Northwestern University

The idea of ritual providing the spiritual and psychological means of crossing thresholds in life "safely" is one that absolutely fascinates me. Even more so does the idea that if society does not provide these "saving symbols" from without through ritual, then the psyche will provide them from within, through dreams and visions. My personal and academic search has led me to look for social mechanisms by which a whole people—whether a family or an entire culture—revitalizes itself by activating these "saving symbols" from the unconscious. My Ph.D. dissertation topic is, in fact, "Dream Performance: As Ritual, as Theater, as Therapy."

The most exciting example I have found is the native American experience. Native Americans are people for whom the dream and vision form the very core of their existence. Social roles within Indian society—especially those that have to do with leading, healing and worshiping—are responses to the call which individuals receive in certain culturally significant dreams. Important tribal decisions are often made in obedience to dream or vision instructions. Furthermore, the creativity of their arts is often the direct result of gifts from dream-vision spirits, gifts which are received and executed within longstanding traditional conventions.
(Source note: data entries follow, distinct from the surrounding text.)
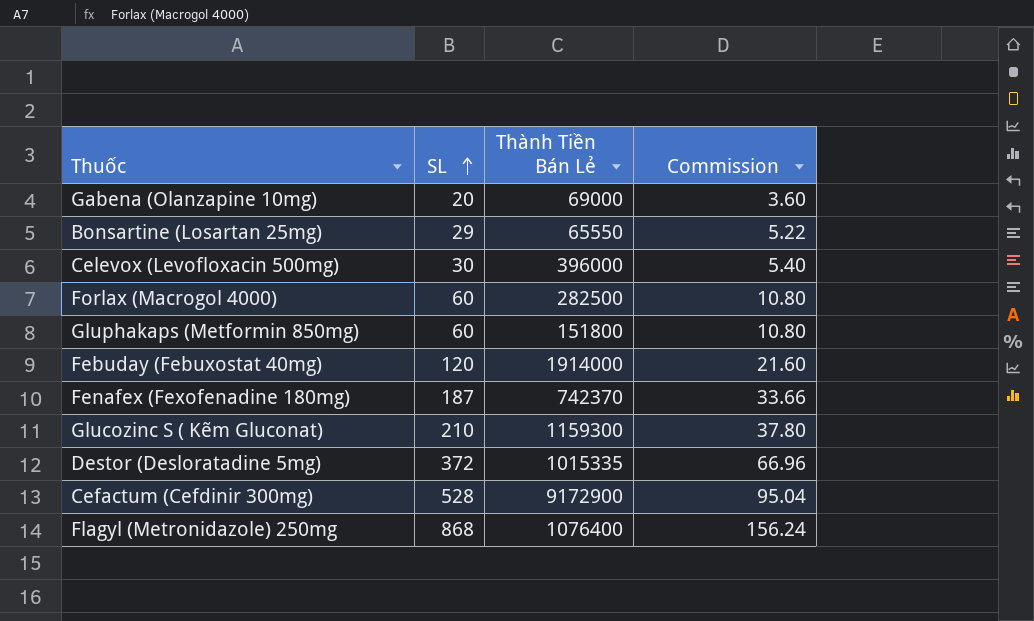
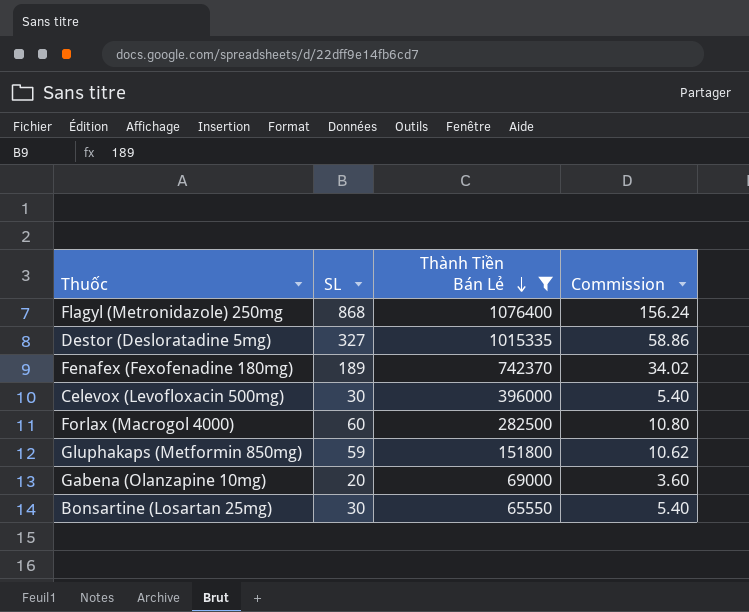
filter: none -> Thành Tiền Bán Lẻ <= 1076400
row order: SL ascending -> Thành Tiền Bán Lẻ descending
Destor (Desloratadine 5mg) | SL: 372 -> 327
Destor (Desloratadine 5mg) | Commission: 66.96 -> 58.86
Fenafex (Fexofenadine 180mg) | SL: 187 -> 189
Fenafex (Fexofenadine 180mg) | Commission: 33.66 -> 34.02
Gluphakaps (Metformin 850mg) | SL: 60 -> 59
Gluphakaps (Metformin 850mg) | Commission: 10.80 -> 10.62
Bonsartine (Losartan 25mg) | SL: 29 -> 30
Bonsartine (Losartan 25mg) | Commission: 5.22 -> 5.40

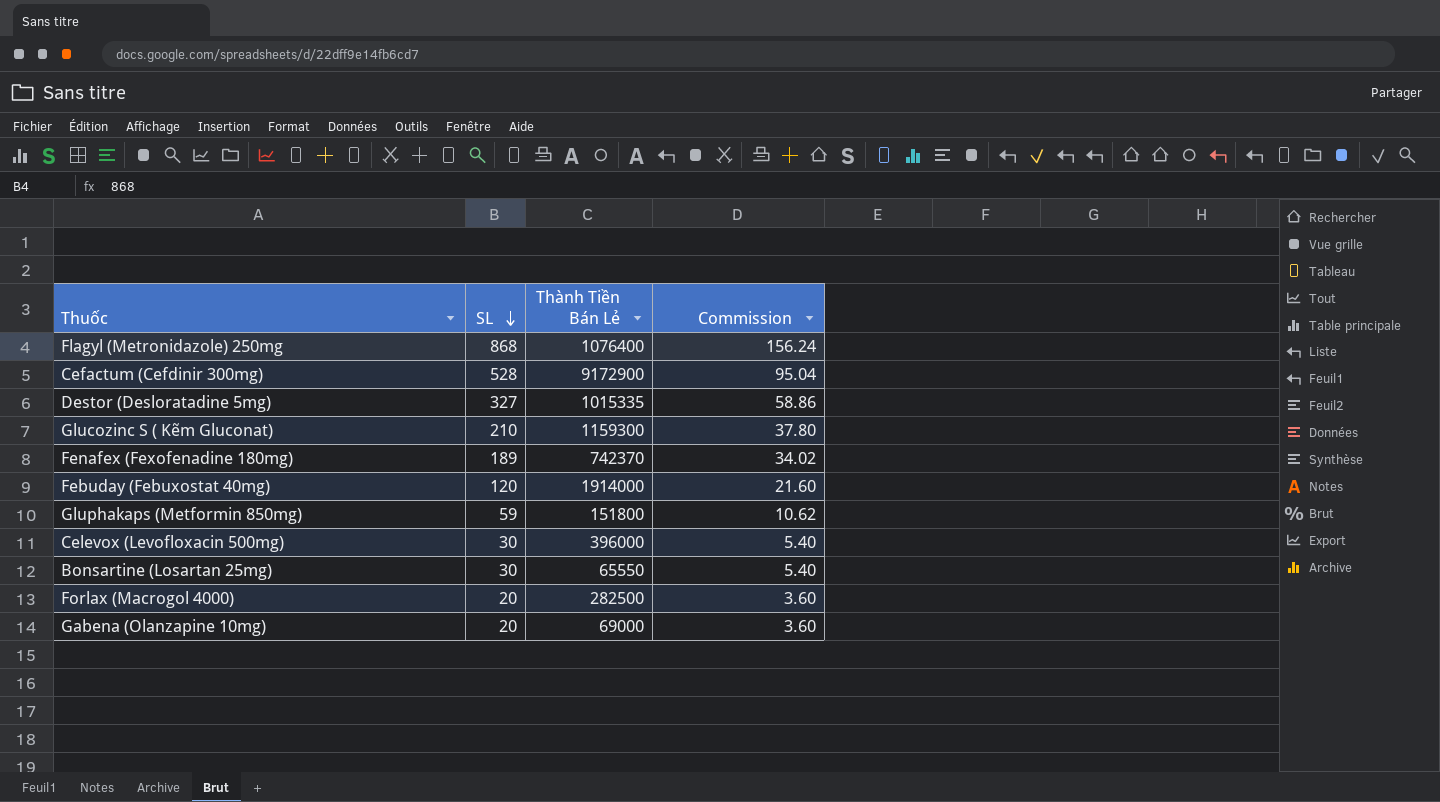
filter: Thành Tiền Bán Lẻ <= 1076400 -> none
row order: Thành Tiền Bán Lẻ descending -> SL descending
Forlax (Macrogol 4000) | SL: 60 -> 20
Forlax (Macrogol 4000) | Commission: 10.80 -> 3.60

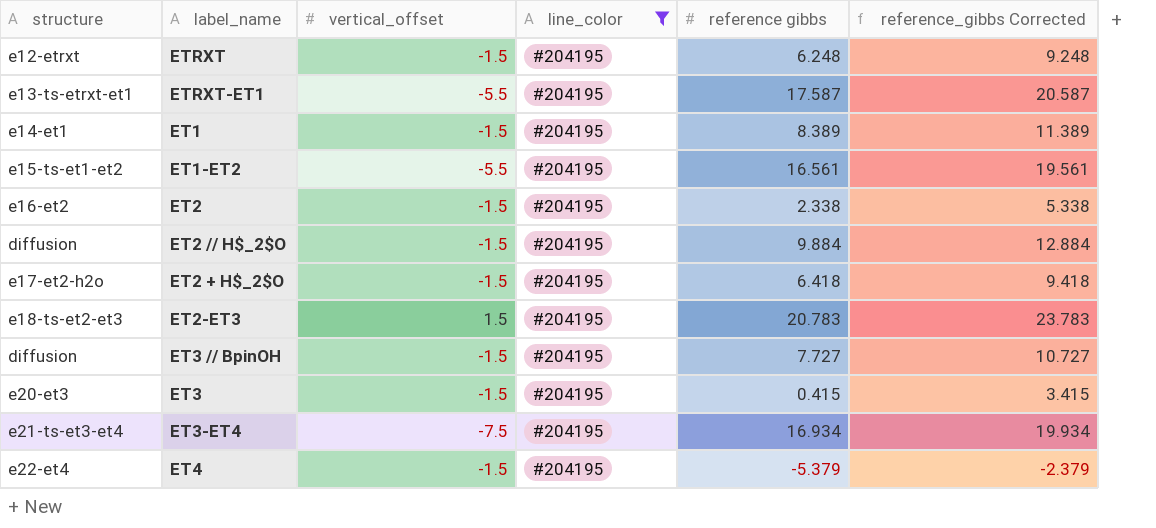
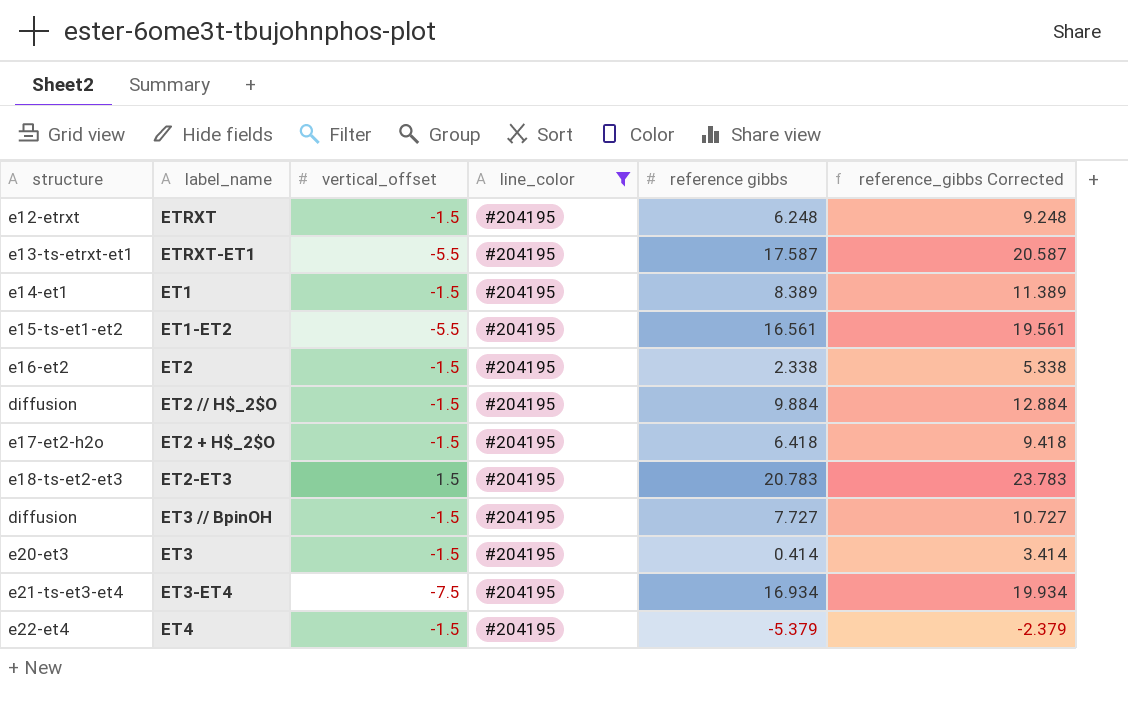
ET3 | reference gibbs: 0.415 -> 0.414
ET3 | reference_gibbs Corrected: 3.415 -> 3.414

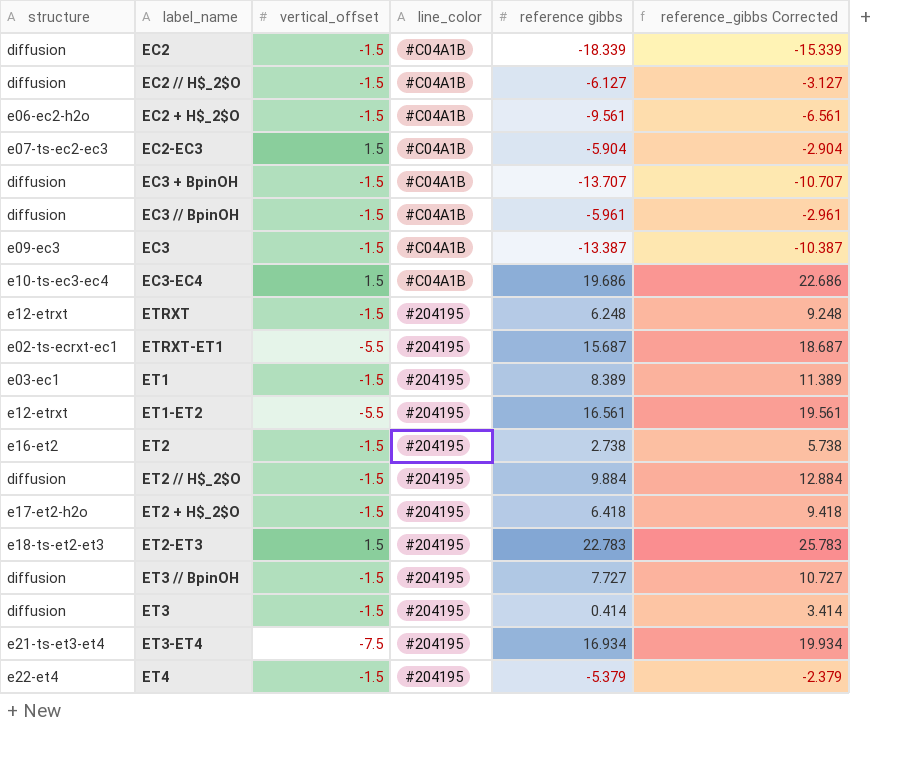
filter: line_color = #204195 -> none
ETRXT-ET1 | structure: e13-ts-etrxt-et1 -> e02-ts-ecrxt-ec1
ETRXT-ET1 | reference gibbs: 17.587 -> 15.687
ETRXT-ET1 | reference_gibbs Corrected: 20.587 -> 18.687
ET1 | structure: e14-et1 -> e03-ec1
ET1-ET2 | structure: e15-ts-et1-et2 -> e12-etrxt
ET2 | reference gibbs: 2.338 -> 2.738
ET2 | reference_gibbs Corrected: 5.338 -> 5.738
ET2-ET3 | reference gibbs: 20.783 -> 22.783
ET2-ET3 | reference_gibbs Corrected: 23.783 -> 25.783
ET3 | structure: e20-et3 -> diffusion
This paper is but a brief survey of three examples of the way native American culture provided, at crucial historical moments, social mechanisms for handling these rich and healing materials from the unconscious. Here we'll see the intersecting point within tribal culture of religious worship, psychological and medical therapy, and theatrical entertainment. Truly an organic experience, practically all the arts were involved in some way—singing, dancing, percussion, painting, story- telling and architecture.

Black Elk

The story of Black Elk, so beautifully told in Black Elk Speaks (9), is well known by now. At the age of nine, young Black Elk fell deathly ill and experienced a vision which changed him forever. At the age of 17 he was told by Black Road, the old medicine man, "You must do your duty and perform this vision for your people upon earth ... if you do not do this, something very bad will happen to you." (9, p. 135).